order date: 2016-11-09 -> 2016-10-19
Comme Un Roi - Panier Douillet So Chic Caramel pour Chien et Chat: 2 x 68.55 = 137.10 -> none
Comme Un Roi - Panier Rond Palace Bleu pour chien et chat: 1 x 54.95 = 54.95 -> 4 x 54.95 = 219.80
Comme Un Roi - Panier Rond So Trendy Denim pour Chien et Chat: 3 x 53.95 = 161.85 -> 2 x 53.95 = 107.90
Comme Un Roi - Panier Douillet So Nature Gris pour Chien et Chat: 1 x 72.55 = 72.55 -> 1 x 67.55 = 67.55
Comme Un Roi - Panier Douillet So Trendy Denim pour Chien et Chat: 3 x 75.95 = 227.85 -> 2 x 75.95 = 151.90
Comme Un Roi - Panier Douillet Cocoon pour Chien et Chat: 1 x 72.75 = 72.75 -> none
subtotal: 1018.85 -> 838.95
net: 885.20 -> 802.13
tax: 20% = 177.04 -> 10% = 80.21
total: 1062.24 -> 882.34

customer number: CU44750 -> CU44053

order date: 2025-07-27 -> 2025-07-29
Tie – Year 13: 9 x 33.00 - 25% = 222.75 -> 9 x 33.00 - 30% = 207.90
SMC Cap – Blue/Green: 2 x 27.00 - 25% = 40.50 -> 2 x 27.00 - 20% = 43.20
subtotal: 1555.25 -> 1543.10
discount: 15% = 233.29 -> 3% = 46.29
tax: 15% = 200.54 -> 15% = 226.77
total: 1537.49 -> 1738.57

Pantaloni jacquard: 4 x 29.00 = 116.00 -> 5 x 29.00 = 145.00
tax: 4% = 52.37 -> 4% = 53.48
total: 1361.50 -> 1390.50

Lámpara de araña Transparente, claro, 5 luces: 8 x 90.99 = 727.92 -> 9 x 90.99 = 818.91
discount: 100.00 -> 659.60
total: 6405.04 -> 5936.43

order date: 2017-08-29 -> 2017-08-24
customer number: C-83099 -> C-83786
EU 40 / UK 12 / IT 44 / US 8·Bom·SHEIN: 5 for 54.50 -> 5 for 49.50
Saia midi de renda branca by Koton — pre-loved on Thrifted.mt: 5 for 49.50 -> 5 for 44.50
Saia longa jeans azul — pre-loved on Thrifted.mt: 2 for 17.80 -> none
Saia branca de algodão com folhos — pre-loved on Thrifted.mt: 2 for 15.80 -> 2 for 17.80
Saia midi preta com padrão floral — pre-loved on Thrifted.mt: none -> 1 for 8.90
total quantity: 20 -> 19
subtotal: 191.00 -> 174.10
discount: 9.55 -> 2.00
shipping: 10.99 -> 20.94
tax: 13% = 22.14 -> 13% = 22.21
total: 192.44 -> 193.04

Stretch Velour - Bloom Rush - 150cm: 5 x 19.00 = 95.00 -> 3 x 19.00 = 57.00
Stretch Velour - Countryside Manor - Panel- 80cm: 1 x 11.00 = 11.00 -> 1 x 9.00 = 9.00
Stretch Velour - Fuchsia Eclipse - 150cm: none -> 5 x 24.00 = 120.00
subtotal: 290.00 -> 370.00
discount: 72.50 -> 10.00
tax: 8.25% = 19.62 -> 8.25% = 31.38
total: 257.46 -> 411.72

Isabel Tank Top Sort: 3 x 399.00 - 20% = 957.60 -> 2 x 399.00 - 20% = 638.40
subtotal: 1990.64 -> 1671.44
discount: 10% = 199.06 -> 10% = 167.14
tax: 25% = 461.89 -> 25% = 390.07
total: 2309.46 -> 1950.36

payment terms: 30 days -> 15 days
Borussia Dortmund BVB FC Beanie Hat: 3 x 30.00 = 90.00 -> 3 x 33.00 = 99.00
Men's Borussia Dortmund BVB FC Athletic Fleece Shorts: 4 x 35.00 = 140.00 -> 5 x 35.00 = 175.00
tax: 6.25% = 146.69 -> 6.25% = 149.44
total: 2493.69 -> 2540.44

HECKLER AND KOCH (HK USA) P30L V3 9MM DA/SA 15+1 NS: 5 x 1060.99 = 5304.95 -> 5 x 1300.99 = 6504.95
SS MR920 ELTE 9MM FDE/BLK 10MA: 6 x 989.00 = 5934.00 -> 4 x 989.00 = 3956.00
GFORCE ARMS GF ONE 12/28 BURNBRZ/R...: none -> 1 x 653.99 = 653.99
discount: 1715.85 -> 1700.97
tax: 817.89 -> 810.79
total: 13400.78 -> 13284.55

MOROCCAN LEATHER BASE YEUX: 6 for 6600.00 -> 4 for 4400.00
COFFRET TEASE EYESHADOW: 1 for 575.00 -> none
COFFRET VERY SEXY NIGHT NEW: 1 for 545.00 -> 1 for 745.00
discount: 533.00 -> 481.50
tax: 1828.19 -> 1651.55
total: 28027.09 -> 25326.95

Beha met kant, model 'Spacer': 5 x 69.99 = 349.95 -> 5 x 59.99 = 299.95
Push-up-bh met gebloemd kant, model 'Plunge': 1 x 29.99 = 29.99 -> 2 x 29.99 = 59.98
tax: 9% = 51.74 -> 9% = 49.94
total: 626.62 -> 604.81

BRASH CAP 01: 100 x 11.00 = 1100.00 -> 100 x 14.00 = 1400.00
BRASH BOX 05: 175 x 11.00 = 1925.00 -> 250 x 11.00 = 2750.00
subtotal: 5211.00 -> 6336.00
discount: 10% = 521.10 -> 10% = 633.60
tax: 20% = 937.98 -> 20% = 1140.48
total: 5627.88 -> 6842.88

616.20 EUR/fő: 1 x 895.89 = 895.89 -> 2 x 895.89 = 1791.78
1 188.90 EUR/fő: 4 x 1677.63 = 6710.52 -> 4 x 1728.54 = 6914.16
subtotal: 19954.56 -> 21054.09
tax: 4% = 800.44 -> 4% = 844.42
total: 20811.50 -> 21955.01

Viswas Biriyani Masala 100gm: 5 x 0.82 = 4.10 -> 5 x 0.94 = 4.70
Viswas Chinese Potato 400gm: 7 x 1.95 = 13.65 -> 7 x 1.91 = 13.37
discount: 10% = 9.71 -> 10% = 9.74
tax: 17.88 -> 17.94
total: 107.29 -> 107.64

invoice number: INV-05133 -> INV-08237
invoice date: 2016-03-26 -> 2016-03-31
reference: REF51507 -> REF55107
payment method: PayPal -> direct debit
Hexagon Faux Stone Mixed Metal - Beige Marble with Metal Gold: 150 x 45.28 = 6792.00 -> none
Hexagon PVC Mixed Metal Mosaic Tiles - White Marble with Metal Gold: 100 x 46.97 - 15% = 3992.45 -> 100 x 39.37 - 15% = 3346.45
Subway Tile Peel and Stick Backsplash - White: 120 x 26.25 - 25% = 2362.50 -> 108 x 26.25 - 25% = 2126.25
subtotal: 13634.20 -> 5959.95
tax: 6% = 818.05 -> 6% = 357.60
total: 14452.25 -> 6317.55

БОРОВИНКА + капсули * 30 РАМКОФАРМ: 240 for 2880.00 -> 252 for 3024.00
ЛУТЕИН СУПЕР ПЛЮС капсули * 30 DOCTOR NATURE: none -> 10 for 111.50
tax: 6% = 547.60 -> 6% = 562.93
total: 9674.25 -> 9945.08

• • •

#### WHAT TO DO
Copy every line that appears above, with each word kept as it is.

#### RESULT FOR THIS EXERCISE
order date: 2016-11-09 -> 2016-10-19
Comme Un Roi - Panier Douillet So Chic Caramel pour Chien et Chat: 2 x 68.55 = 137.10 -> none
Comme Un Roi - Panier Rond Palace Bleu pour chien et chat: 1 x 54.95 = 54.95 -> 4 x 54.95 = 219.80
Comme Un Roi - Panier Rond So Trendy Denim pour Chien et Chat: 3 x 53.95 = 161.85 -> 2 x 53.95 = 107.90
Comme Un Roi - Panier Douillet So Nature Gris pour Chien et Chat: 1 x 72.55 = 72.55 -> 1 x 67.55 = 67.55
Comme Un Roi - Panier Douillet So Trendy Denim pour Chien et Chat: 3 x 75.95 = 227.85 -> 2 x 75.95 = 151.90
Comme Un Roi - Panier Douillet Cocoon pour Chien et Chat: 1 x 72.75 = 72.75 -> none
subtotal: 1018.85 -> 838.95
net: 885.20 -> 802.13
tax: 20% = 177.04 -> 10% = 80.21
total: 1062.24 -> 882.34

customer number: CU44750 -> CU44053

order date: 2025-07-27 -> 2025-07-29
Tie – Year 13: 9 x 33.00 - 25% = 222.75 -> 9 x 33.00 - 30% = 207.90
SMC Cap – Blue/Green: 2 x 27.00 - 25% = 40.50 -> 2 x 27.00 - 20% = 43.20
subtotal: 1555.25 -> 1543.10
discount: 15% = 233.29 -> 3% = 46.29
tax: 15% = 200.54 -> 15% = 226.77
total: 1537.49 -> 1738.57

Pantaloni jacquard: 4 x 29.00 = 116.00 -> 5 x 29.00 = 145.00
tax: 4% = 52.37 -> 4% = 53.48
total: 1361.50 -> 1390.50

Lámpara de araña Transparente, claro, 5 luces: 8 x 90.99 = 727.92 -> 9 x 90.99 = 818.91
discount: 100.00 -> 659.60
total: 6405.04 -> 5936.43

order date: 2017-08-29 -> 2017-08-24
customer number: C-83099 -> C-83786
EU 40 / UK 12 / IT 44 / US 8·Bom·SHEIN: 5 for 54.50 -> 5 for 49.50
Saia midi de renda branca by Koton — pre-loved on Thrifted.mt: 5 for 49.50 -> 5 for 44.50
Saia longa jeans azul — pre-loved on Thrifted.mt: 2 for 17.80 -> none
Saia branca de algodão com folhos — pre-loved on Thrifted.mt: 2 for 15.80 -> 2 for 17.80
Saia midi preta com padrão floral — pre-loved on Thrifted.mt: none -> 1 for 8.90
total quantity: 20 -> 19
subtotal: 191.00 -> 174.10
discount: 9.55 -> 2.00
shipping: 10.99 -> 20.94
tax: 13% = 22.14 -> 13% = 22.21
total: 192.44 -> 193.04

Stretch Velour - Bloom Rush - 150cm: 5 x 19.00 = 95.00 -> 3 x 19.00 = 57.00
Stretch Velour - Countryside Manor - Panel- 80cm: 1 x 11.00 = 11.00 -> 1 x 9.00 = 9.00
Stretch Velour - Fuchsia Eclipse - 150cm: none -> 5 x 24.00 = 120.00
subtotal: 290.00 -> 370.00
discount: 72.50 -> 10.00
tax: 8.25% = 19.62 -> 8.25% = 31.38
total: 257.46 -> 411.72

Isabel Tank Top Sort: 3 x 399.00 - 20% = 957.60 -> 2 x 399.00 - 20% = 638.40
subtotal: 1990.64 -> 1671.44
discount: 10% = 199.06 -> 10% = 167.14
tax: 25% = 461.89 -> 25% = 390.07
total: 2309.46 -> 1950.36

payment terms: 30 days -> 15 days
Borussia Dortmund BVB FC Beanie Hat: 3 x 30.00 = 90.00 -> 3 x 33.00 = 99.00
Men's Borussia Dortmund BVB FC Athletic Fleece Shorts: 4 x 35.00 = 140.00 -> 5 x 35.00 = 175.00
tax: 6.25% = 146.69 -> 6.25% = 149.44
total: 2493.69 -> 2540.44

HECKLER AND KOCH (HK USA) P30L V3 9MM DA/SA 15+1 NS: 5 x 1060.99 = 5304.95 -> 5 x 1300.99 = 6504.95
SS MR920 ELTE 9MM FDE/BLK 10MA: 6 x 989.00 = 5934.00 -> 4 x 989.00 = 3956.00
GFORCE ARMS GF ONE 12/28 BURNBRZ/R...: none -> 1 x 653.99 = 653.99
discount: 1715.85 -> 1700.97
tax: 817.89 -> 810.79
total: 13400.78 -> 13284.55

MOROCCAN LEATHER BASE YEUX: 6 for 6600.00 -> 4 for 4400.00
COFFRET TEASE EYESHADOW: 1 for 575.00 -> none
COFFRET VERY SEXY NIGHT NEW: 1 for 545.00 -> 1 for 745.00
discount: 533.00 -> 481.50
tax: 1828.19 -> 1651.55
total: 28027.09 -> 25326.95

Beha met kant, model 'Spacer': 5 x 69.99 = 349.95 -> 5 x 59.99 = 299.95
Push-up-bh met gebloemd kant, model 'Plunge': 1 x 29.99 = 29.99 -> 2 x 29.99 = 59.98
tax: 9% = 51.74 -> 9% = 49.94
total: 626.62 -> 604.81

BRASH CAP 01: 100 x 11.00 = 1100.00 -> 100 x 14.00 = 1400.00
BRASH BOX 05: 175 x 11.00 = 1925.00 -> 250 x 11.00 = 2750.00
subtotal: 5211.00 -> 6336.00
discount: 10% = 521.10 -> 10% = 633.60
tax: 20% = 937.98 -> 20% = 1140.48
total: 5627.88 -> 6842.88

616.20 EUR/fő: 1 x 895.89 = 895.89 -> 2 x 895.89 = 1791.78
1 188.90 EUR/fő: 4 x 1677.63 = 6710.52 -> 4 x 1728.54 = 6914.16
subtotal: 19954.56 -> 21054.09
tax: 4% = 800.44 -> 4% = 844.42
total: 20811.50 -> 21955.01

Viswas Biriyani Masala 100gm: 5 x 0.82 = 4.10 -> 5 x 0.94 = 4.70
Viswas Chinese Potato 400gm: 7 x 1.95 = 13.65 -> 7 x 1.91 = 13.37
discount: 10% = 9.71 -> 10% = 9.74
tax: 17.88 -> 17.94
total: 107.29 -> 107.64

invoice number: INV-05133 -> INV-08237
invoice date: 2016-03-26 -> 2016-03-31
reference: REF51507 -> REF55107
payment method: PayPal -> direct debit
Hexagon Faux Stone Mixed Metal - Beige Marble with Metal Gold: 150 x 45.28 = 6792.00 -> none
Hexagon PVC Mixed Metal Mosaic Tiles - White Marble with Metal Gold: 100 x 46.97 - 15% = 3992.45 -> 100 x 39.37 - 15% = 3346.45
Subway Tile Peel and Stick Backsplash - White: 120 x 26.25 - 25% = 2362.50 -> 108 x 26.25 - 25% = 2126.25
subtotal: 13634.20 -> 5959.95
tax: 6% = 818.05 -> 6% = 357.60
total: 14452.25 -> 6317.55

БОРОВИНКА + капсули * 30 РАМКОФАРМ: 240 for 2880.00 -> 252 for 3024.00
ЛУТЕИН СУПЕР ПЛЮС капсули * 30 DOCTOR NATURE: none -> 10 for 111.50
tax: 6% = 547.60 -> 6% = 562.93
total: 9674.25 -> 9945.08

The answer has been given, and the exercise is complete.